Scalable and General Whole-Body Control for Cross-Humanoid Locomotion

Published:

Humanoid robots are among the most versatile forms for interacting with a world designed for humans. However, teaching these robots to move gracefully has traditionally been a fragmented process. Most state-of-the-art controllers are “specialists”—finely tuned to the specific limb lengths, joint limits, and weight distribution of a single robot model. When the hardware changes, the learning process often has to start from scratch.

zero-shot generalization
Zero-shot generalization and real-world humanoid capabilities enabled by XHugWBC’s generalist policy First row: Robust zero-shot generalization across seven humanoids with diverse DoFs, dynamic characteristics, and morphological structures; Second row: flexible teleoperation using XHugWBC enables long-horizon whole-body loco-manipulation tasks.

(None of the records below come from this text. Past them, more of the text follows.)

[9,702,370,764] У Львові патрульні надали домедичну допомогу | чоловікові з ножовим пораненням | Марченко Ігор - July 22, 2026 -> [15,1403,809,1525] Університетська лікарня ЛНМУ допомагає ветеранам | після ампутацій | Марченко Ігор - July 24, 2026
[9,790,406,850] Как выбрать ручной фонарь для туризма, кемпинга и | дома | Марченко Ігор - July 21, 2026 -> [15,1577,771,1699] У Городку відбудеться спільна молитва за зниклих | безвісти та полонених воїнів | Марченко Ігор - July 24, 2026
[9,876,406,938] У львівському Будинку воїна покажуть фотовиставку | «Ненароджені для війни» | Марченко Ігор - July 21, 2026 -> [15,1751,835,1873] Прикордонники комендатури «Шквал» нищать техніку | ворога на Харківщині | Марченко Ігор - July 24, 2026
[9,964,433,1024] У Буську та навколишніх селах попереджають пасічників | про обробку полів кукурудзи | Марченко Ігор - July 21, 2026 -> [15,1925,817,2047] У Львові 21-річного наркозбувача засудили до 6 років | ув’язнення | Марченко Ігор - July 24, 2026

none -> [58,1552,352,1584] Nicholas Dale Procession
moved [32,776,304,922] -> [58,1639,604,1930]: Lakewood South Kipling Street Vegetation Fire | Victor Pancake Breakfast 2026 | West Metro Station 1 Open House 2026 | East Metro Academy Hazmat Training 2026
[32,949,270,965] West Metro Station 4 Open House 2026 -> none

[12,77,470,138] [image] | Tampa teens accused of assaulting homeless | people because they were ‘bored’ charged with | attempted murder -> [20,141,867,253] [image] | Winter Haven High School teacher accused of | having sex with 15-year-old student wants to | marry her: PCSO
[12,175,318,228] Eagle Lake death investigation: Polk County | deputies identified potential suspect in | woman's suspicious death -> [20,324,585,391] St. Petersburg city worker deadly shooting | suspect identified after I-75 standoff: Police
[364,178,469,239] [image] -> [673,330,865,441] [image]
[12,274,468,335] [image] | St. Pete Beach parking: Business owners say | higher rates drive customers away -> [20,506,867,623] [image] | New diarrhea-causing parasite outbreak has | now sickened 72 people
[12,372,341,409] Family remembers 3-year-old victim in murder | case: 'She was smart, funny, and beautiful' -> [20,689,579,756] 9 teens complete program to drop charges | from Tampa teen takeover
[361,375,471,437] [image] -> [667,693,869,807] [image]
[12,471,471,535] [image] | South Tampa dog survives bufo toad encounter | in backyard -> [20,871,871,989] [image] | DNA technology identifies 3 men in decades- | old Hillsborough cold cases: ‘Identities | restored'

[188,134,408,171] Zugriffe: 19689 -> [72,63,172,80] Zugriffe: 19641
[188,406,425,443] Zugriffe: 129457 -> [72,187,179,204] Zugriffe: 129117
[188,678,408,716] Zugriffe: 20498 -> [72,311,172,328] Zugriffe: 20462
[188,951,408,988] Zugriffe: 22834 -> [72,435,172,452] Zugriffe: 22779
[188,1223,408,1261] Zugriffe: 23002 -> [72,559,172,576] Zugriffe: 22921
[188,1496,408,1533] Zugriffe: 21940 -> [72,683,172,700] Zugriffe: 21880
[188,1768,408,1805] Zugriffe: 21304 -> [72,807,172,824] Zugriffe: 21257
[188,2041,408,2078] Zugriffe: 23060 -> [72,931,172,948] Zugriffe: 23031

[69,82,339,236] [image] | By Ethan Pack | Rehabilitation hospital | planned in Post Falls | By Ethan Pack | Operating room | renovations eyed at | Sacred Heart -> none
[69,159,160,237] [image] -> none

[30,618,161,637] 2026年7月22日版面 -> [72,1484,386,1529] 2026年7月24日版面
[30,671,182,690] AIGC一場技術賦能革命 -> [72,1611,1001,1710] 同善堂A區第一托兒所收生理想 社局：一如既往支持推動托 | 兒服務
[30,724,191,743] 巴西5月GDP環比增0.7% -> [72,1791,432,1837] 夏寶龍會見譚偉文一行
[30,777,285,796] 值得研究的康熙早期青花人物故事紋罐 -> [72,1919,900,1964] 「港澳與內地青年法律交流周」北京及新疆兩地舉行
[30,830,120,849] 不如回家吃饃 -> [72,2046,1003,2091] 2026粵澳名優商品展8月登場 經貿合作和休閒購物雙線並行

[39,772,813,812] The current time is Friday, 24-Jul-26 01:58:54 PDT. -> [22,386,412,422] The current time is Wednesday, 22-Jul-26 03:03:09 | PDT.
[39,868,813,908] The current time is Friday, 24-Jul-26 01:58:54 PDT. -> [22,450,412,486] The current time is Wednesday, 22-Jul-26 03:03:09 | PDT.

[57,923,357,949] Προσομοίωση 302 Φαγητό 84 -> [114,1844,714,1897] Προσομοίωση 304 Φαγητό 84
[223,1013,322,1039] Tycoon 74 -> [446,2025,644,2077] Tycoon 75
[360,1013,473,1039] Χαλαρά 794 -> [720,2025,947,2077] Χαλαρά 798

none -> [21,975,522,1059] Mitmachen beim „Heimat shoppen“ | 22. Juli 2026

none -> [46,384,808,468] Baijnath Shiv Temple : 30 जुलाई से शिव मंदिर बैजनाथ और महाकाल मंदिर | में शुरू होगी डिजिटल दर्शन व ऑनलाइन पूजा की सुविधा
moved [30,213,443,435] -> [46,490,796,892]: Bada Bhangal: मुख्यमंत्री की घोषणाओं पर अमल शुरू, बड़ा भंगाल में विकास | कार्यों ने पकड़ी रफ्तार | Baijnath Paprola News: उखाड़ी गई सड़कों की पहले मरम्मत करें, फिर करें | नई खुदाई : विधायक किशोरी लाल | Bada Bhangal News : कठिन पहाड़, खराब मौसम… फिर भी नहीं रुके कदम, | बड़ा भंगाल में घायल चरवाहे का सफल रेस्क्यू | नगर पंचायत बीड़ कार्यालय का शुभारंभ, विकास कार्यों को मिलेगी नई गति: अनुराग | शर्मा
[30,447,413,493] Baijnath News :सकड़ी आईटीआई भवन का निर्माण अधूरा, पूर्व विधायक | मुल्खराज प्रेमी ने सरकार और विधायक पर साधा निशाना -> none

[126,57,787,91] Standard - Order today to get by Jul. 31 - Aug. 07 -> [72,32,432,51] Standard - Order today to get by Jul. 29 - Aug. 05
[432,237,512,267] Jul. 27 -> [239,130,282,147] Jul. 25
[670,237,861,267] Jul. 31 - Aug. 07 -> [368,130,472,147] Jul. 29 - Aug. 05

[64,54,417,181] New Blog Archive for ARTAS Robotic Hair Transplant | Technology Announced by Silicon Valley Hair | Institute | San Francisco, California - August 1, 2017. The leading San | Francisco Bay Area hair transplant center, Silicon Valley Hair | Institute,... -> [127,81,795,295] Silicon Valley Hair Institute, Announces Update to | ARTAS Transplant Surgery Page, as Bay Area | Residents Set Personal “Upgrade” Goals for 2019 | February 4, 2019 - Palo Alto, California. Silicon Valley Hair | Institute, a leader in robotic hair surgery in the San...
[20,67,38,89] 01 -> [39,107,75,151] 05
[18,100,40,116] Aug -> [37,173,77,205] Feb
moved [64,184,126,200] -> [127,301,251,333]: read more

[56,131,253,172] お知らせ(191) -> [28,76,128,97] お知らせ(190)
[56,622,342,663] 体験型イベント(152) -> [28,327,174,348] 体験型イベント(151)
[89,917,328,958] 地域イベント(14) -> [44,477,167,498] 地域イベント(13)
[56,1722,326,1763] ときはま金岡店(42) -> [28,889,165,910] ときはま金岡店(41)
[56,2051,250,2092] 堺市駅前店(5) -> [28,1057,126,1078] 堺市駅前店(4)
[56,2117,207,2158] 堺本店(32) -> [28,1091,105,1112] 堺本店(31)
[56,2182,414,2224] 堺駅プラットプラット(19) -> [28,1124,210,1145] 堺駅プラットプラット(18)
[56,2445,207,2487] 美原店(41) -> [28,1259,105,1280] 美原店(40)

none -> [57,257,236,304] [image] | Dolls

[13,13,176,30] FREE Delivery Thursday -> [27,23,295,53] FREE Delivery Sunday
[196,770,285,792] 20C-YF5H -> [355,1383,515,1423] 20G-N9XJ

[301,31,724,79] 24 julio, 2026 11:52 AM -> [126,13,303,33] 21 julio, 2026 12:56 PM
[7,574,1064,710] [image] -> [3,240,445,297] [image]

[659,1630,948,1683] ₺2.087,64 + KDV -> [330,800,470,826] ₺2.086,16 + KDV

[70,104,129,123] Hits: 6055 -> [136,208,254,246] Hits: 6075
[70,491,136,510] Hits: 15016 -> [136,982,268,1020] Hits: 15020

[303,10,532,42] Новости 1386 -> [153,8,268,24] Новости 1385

Today, we are introducing XHugWBC, a novel cross-embodiment training framework that moves us away from robot-specific tuning and toward a “generalist” controller for humanoid locomotion. For the first time, we demonstrate that a single neural network policy can control a vast array of humanoid designs and even generalize to entirely new robots it has never seen before.

The Challenge of Cross-Embodiment

In computer vision or natural language processing, models benefit from “scaling laws”—more data across diverse domains leads to better generalization. In robotics, scaling is harder because physics is unforgiving. A control strategy that works for a lightweight, agile humanoid might cause a heavier, more top-heavy robot to collapse.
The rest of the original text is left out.